* WHAT TO PRODUCE *
Say how many lines in the records contain the string "locations", giving the number by itself.

Content revision data

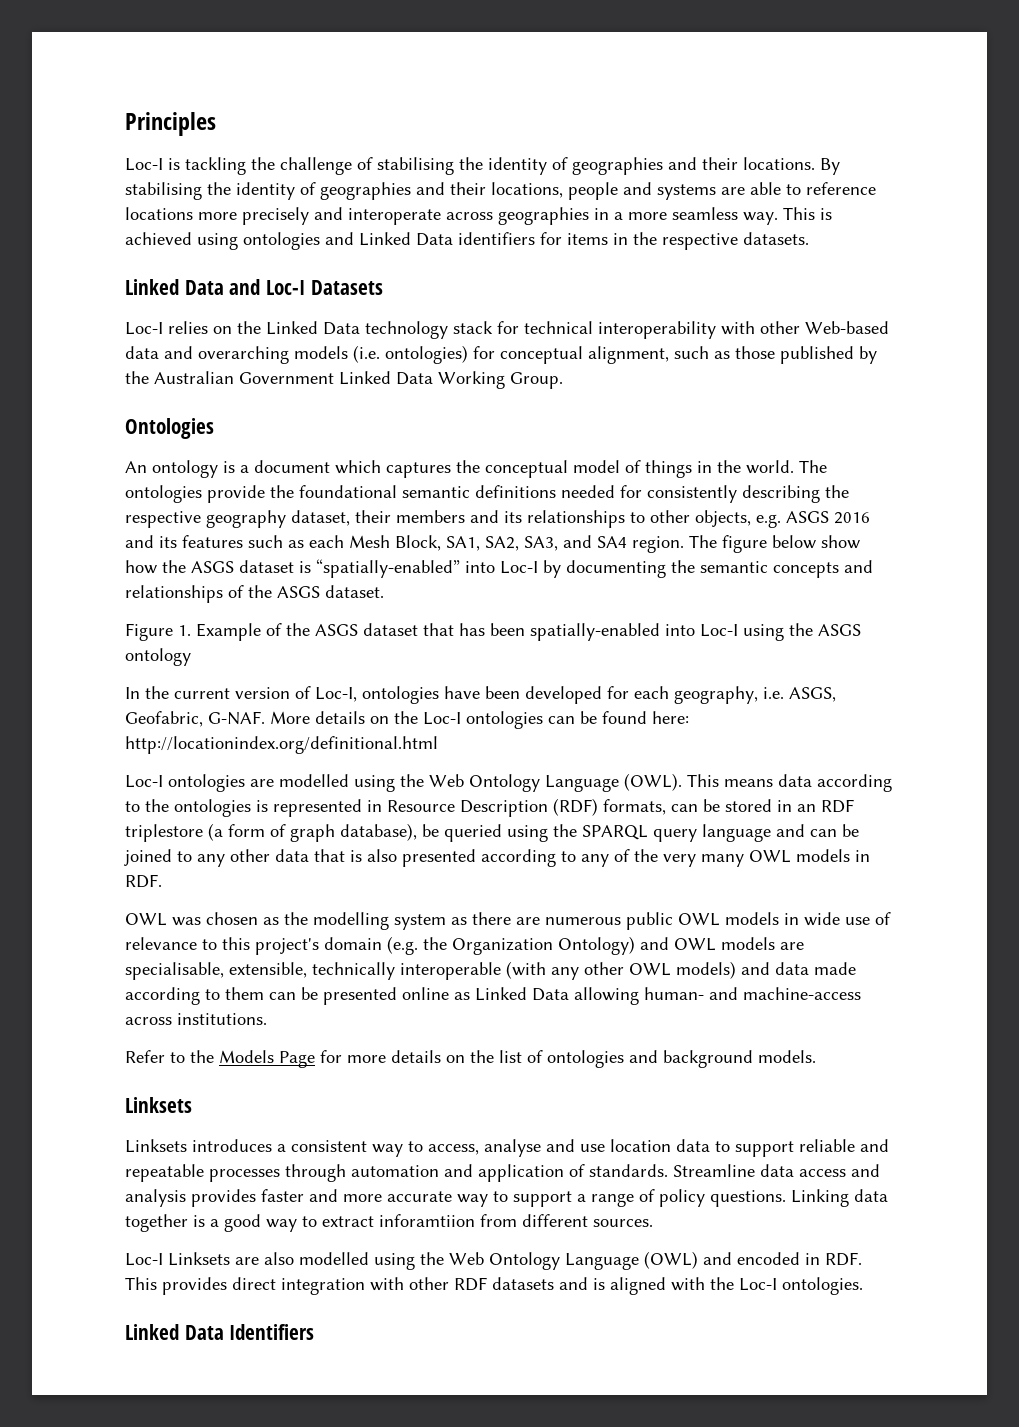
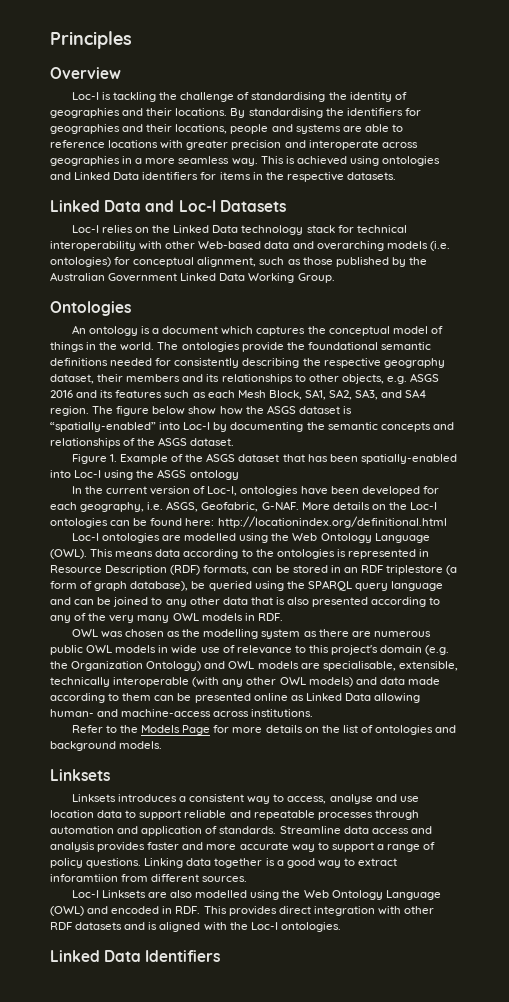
+ Overview
- Loc-I is tackling the challenge of stabilising the identity of geographies and their locations.
+ Loc-I is tackling the challenge of standardising the identity of geographies and their locations.
- By stabilising the identity of geographies and their locations, people and systems are able to reference locations more precisely and interoperate across geographies in a more seamless way.
+ By standardising the identifiers for geographies and their locations, people and systems are able to reference locations with greater precision and interoperate across geographies in a more seamless way.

* EXERCISE RESULT *
4